Some lawyers bring form agreements to the mediation; the parties can thus nail down the settlement on the spot. But often more needs to be done before final documents are signed, or a law like the Age Discrimination and Employment Act (ADEA) imposes a "cooling off" period. The employer (usually the initiator) should dispatch the paperwork promptly; otherwise, the employee may feel neglected and disrespected. Such negative emotions tend to overshadow the rational considerations that led to settlement and thereby place the bargain at risk. Employers may also get cold feet if employees delay in executing the papers. Breakdown is a particular danger when either side has reservations about the agreement or, on the employer's side, new decision-makers replace the ones who signed off on the terms. Accordingly, the mediator should spur dilatory parties to action.

Yet even well-done MOUs cannot cover every contingency, and gratuitous procrastination or unforeseen problems may hinder culmination of the deal. Clients, for example, may act in ways guaranteed to sabotage settlements. In one of my highly contentious cases, where the employee was still on the job, final papers had actually been signed by both parties. The ADEA, however, prescribed a seven-day revocation period; the employers suspended the employee two days after execution of the papers. Nothing she had done warranted this extreme reaction, especially when the brokered accord called for rescission of a prior suspension. Predictably, the furious employee withdrew her consent. She decided to "run the clock" until she could resign with full retirement benefits. As a result, her witless employers had to endure an even more difficult and hostile worker for the better part of a year, or fire her and risk a union grievance, a serious retaliation charge, or likely both. Possibly, the employer's lawyers — coached by the mediator — could have forestalled this unfortunate outcome had they kept closer tabs on the client during the crucial post-signature week.
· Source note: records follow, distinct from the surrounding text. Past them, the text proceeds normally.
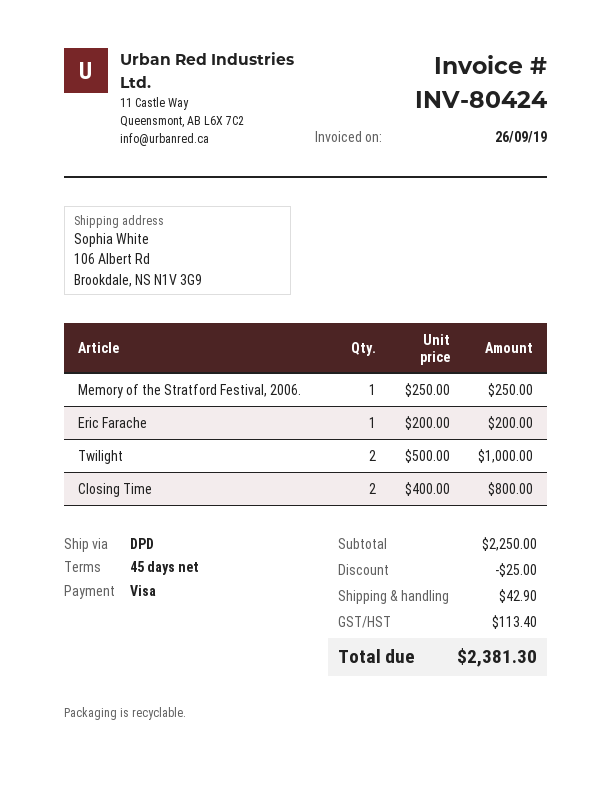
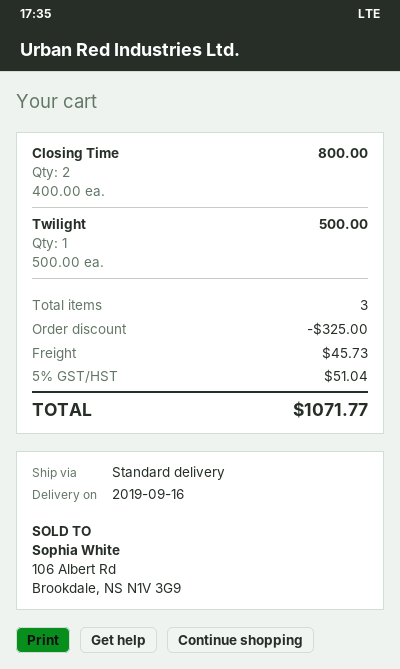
shipping method: DPD -> standard
Memory of the Stratford Festival, 2006.: 1 x 250.00 = 250.00 -> none
Eric Farache: 1 x 200.00 = 200.00 -> none
Twilight: 2 x 500.00 = 1000.00 -> 1 x 500.00 = 500.00
discount: 25.00 -> 325.00
shipping: 42.90 -> 45.73
tax: 113.40 -> 51.04
total: 2381.30 -> 1071.77

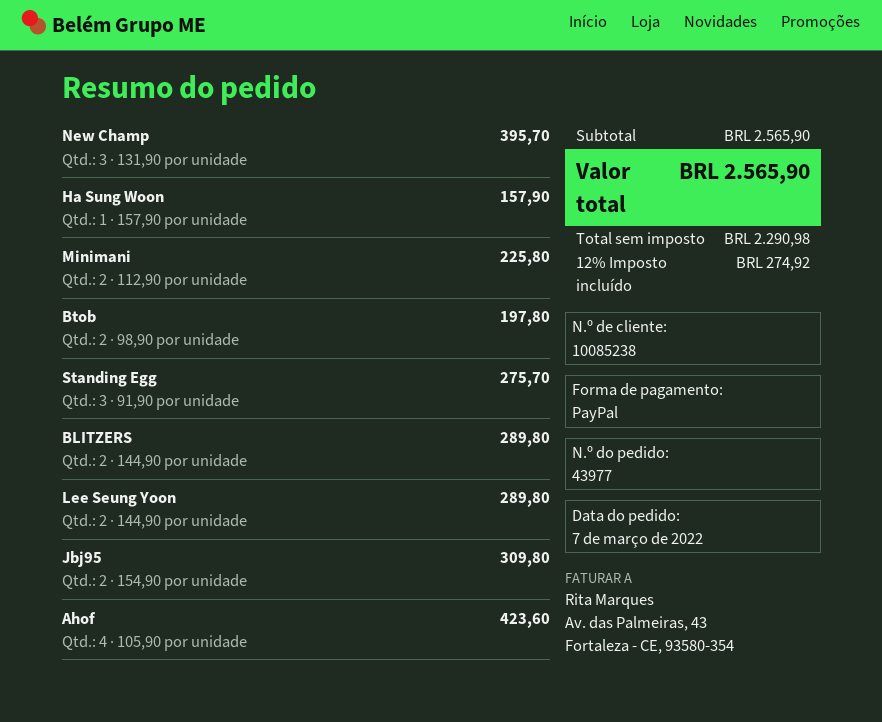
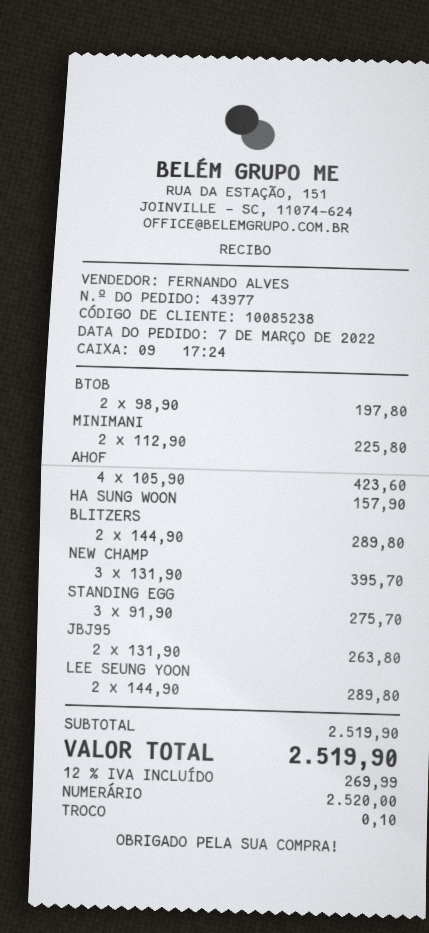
payment method: PayPal -> cash
Jbj95: 2 x 154.90 = 309.80 -> 2 x 131.90 = 263.80
subtotal: 2565.90 -> 2519.90
tax: 12% = 274.92 -> 12% = 269.99
total: 2565.90 -> 2519.90

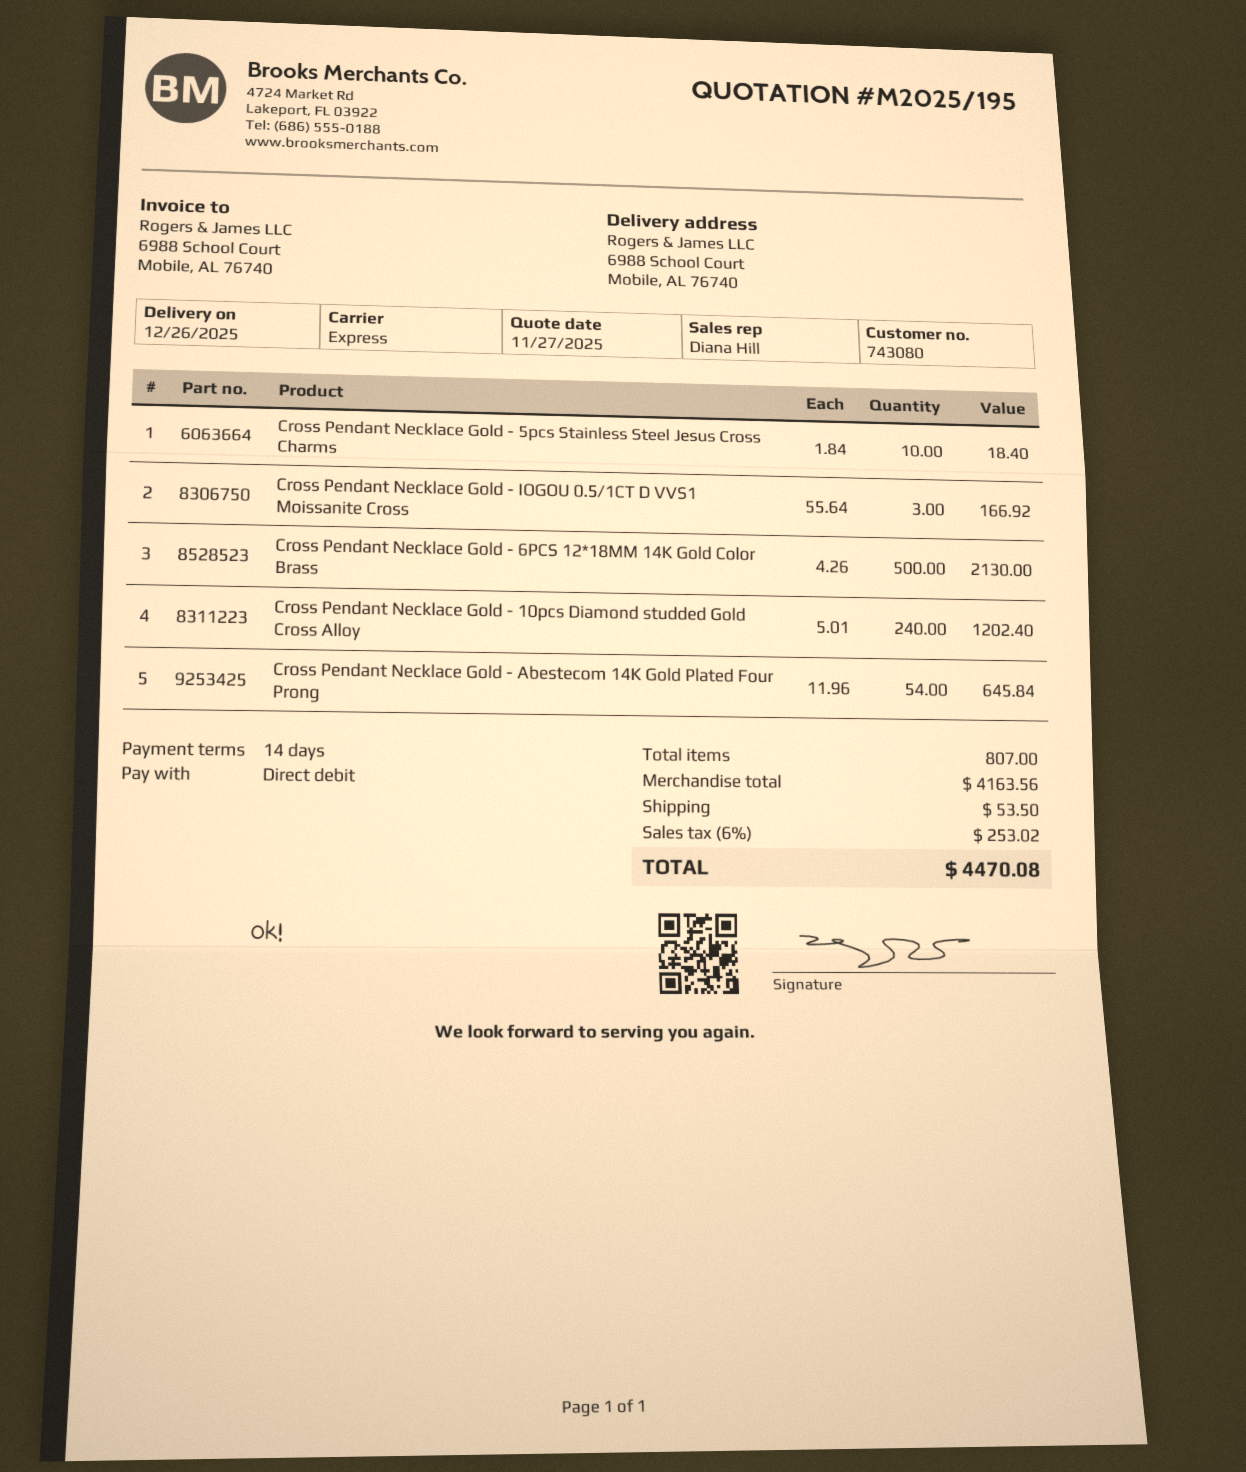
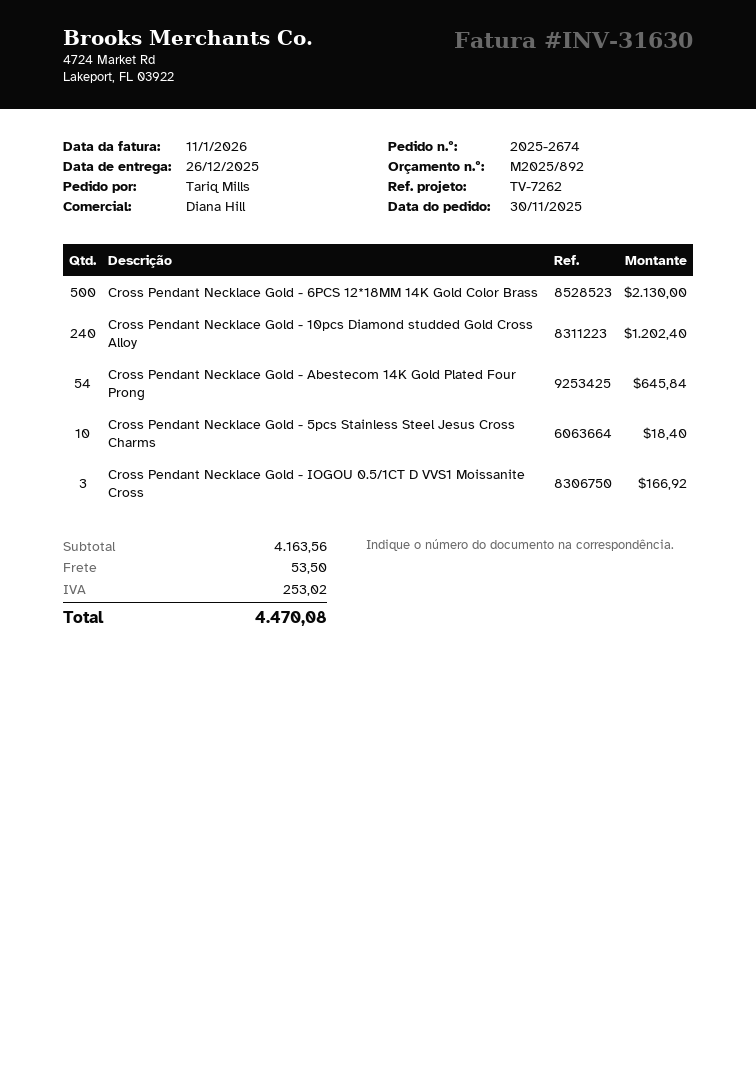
quote number: M2025/195 -> M2025/892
More typically, initial agreements threaten to collapse on account of disputes about specific provisions or language proffered by one or the other party for inclusion in the formal documents. The mediator is well-equipped to assist the clients in reaching closure in such situations, especially as they quite often involve concerns that are not strictly rational. My most difficult case of this kind featured a tenacious pro se employee, whose pervasive distrust and anxiety were permitted to smolder untended because the employers failed to send her documents to sign for several months following mediation. When she did receive the papers, she went to war with the boiler plate — perceiving either insult or risk in the most routine terms. I was brought in to remediate the matter.

A unifying theme of the employee's complaints was an understandable sense of resentment at the one-sided nature of standard provisions like non-disparagement, confidentiality and release. The employers agreed to make these mutual, despite the fact that the company plainly had no interest in publicizing a rather generous payment to her, nor did it have any claims against her. Unfortunately, the employee insisted that the contract language be fully reciprocal even where this was patently senseless. As I pointed out, corporations do not have "heirs" or "executors," and the employee really had no need to protect her "immediate family members, current heirs, attorneys" or other representatives from defamation by the employers! On some issues, she ultimately took my advice and backed off. Regarding the rest, I persuaded the employers to defer to her since doing so produced no damage except, perhaps, embarrassment over the peculiar verbiage.

The oddness of the desires of this pro se employee should not obscure the broader point that even well-represented parties sometimes need the mediator's help in "sealing the deal" after the mediation has ended. The neutral can usually furnish specific drafting suggestions designed to meet practical problems or dignitary needs. She can always remind the parties of the reasons that originally prompted settlement and continue to push for it as well as encourage timely fulfillment of their promises. Most fundamentally, the good mediator knows "it ain't over till it's over" — whenever that may be — and displays the patience and perseverance to bring agreements to fruition.